Cramer picks Wells Fargo over rivals
Nonetheless, its results were strong enough to make a famed investor – Jim Cramer reiterate that this stock was worth owning. This morning on CNBC’s “Squawk Box”, he said:
They’re back to old Wells Fargo, except this time it’s real, not phony. Charles Scharf knows how to run a bank. He’ll get the headcount right, expenses right; net interest margin is terrific. That stock is a buy. People can sell all they want, they’re wrong.
He expects the multinational to continue reporting great quarters moving forward. Other bright spots in the earnings report include a 36% annualised increase in net interest income and delinquencies at a historic low.
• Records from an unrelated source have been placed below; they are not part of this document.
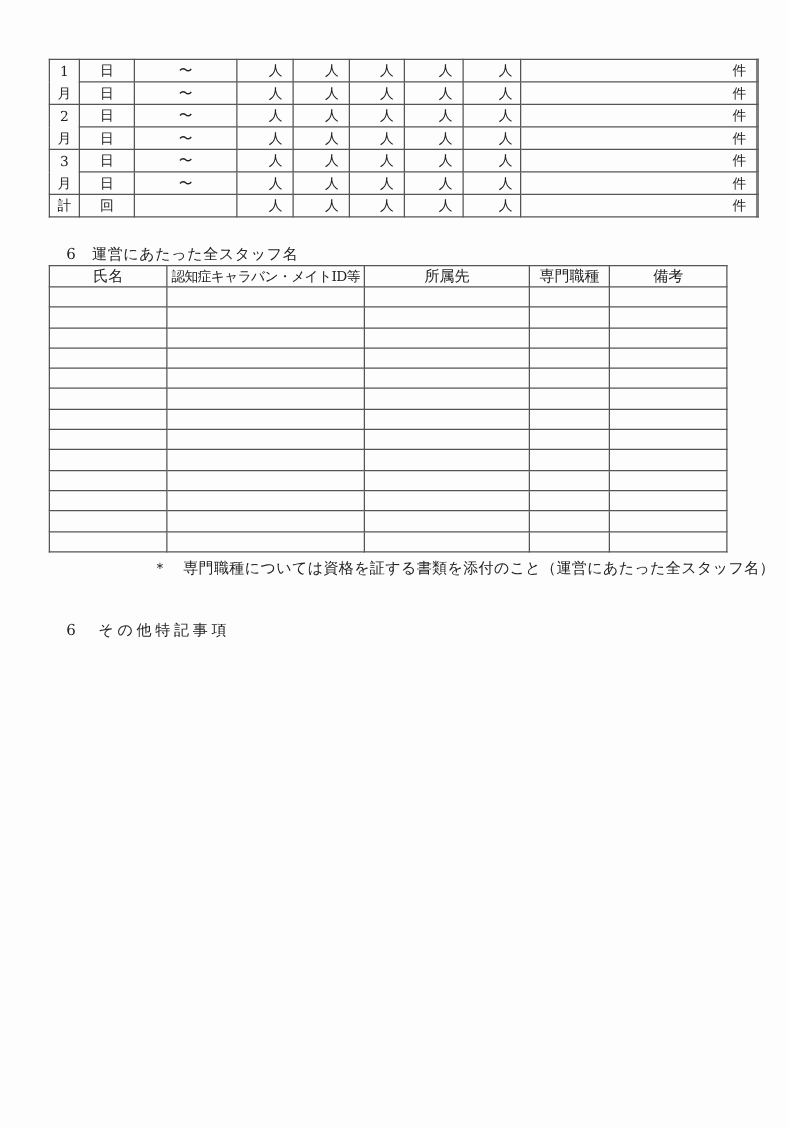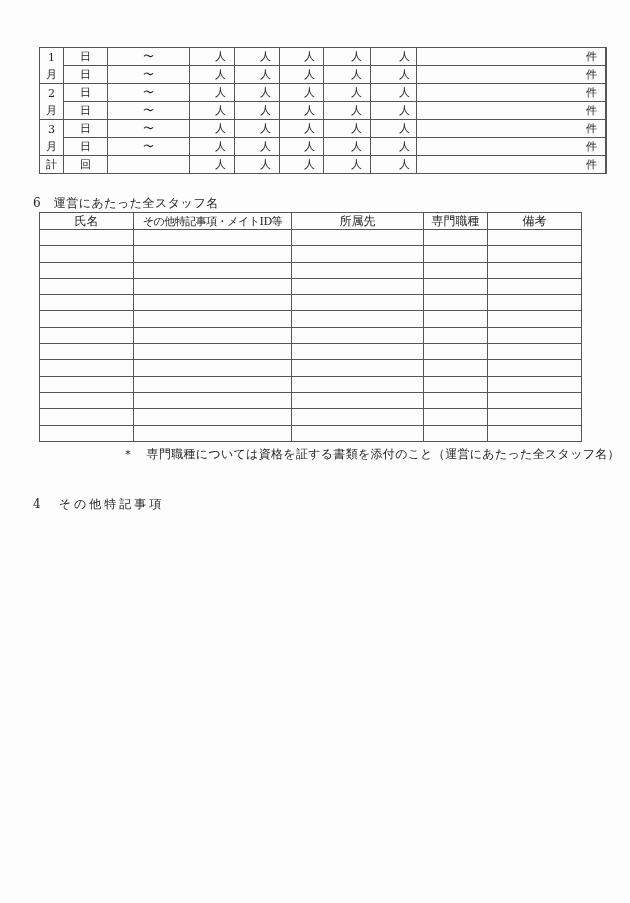--- a/index.html
+++ b/index.html
@@ -14,7 +14,7 @@
   #sched td.c { text-align:center; }
   #sched td.r { text-align:right; padding-right:8px; }
   #sched td.r2 { text-align:right; padding-right:6px; }
-  .sec { position:absolute; font-size:12px; letter-spacing:0.5px; }
+  .sec { position:absolute; font-size:12px; letter-spacing:0.5px;margin-left:20px; }
   #sec6 { left:33px; top:195px; }
   #staff { left:39px; top:212px; }
   #staff th { height:16px; text-align:center; font-size:12px; }

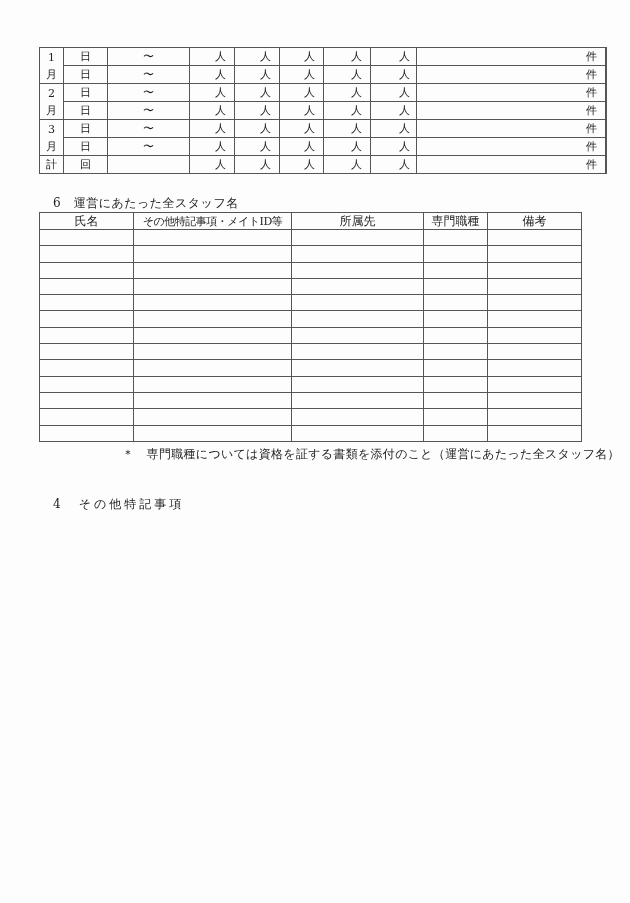--- a/index.html
+++ b/index.html
@@ -135,7 +135,7 @@
   <thead>
     <tr>
       <th>氏名</th>
-      <th style="font-size:11px;letter-spacing:-0.5px">その他特記事項・メイトID等</th>
+      <th style="font-size:11px;letter-spacing:-0.5px">認知症キャラバン・メイトID等</th>
       <th>所属先</th>
       <th>専門職種</th>
       <th>備考</th>

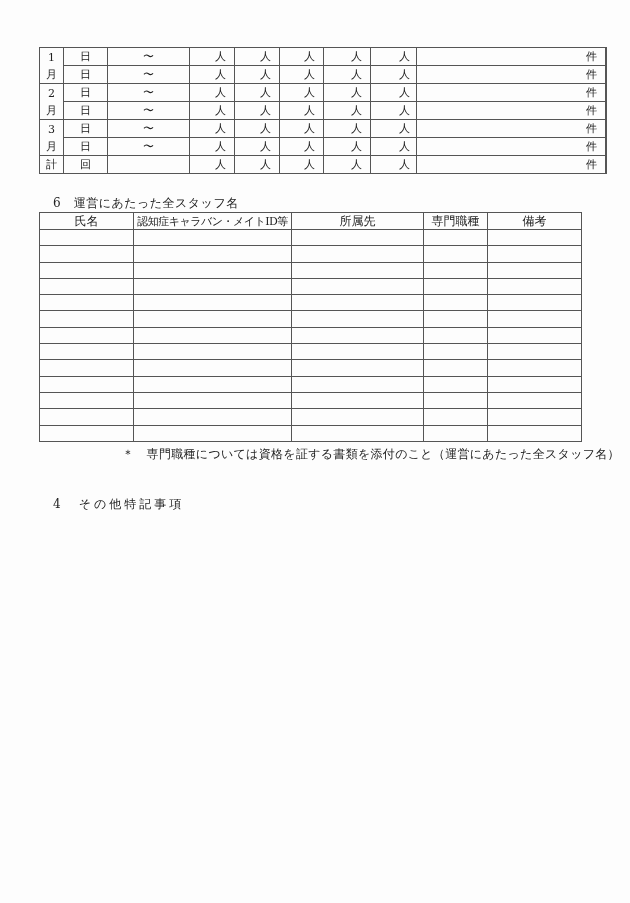--- a/index.html
+++ b/index.html
@@ -238,6 +238,6 @@
 
 <div id="note">＊　専門職種については資格を証する書類を添付のこと（運営にあたった全スタッフ名）</div>
 
-<div class="sec" id="sec7">4　その他特記事項</div>
+<div class="sec" id="sec7">6　その他特記事項</div>
 
 </body></html>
It’s Wells Fargo. This is the one my Charitable Trust owns. We were waiting for this quarter, and we got it. It’s the breakout Charlie quarter. Net interest income is extraordinary here. He’s being careful but delinquencies are basically none.
Wells Fargo Q3 earnings snapshot
Net income printed at $3.528 billion versus the year-ago $5.122 billion
Per-share earnings fell significantly from $1.17 to 85 cents
Revenue went up 4.0% on a year-over-year basis to $19.505 billion
FactSet consensus was $1.09 of EPS on $18.775 billion in revenue
Set aside $784 million in reserves; noninterest income was down 25%
CEO Charlie Scharf attributed the lower-than-expected profit to $2.0 billion charge primarily related to litigation and regulatory affairs.
Wall Street recommends that you invest in Wells Fargo stock. The average price target on it represents a 20% upside from here.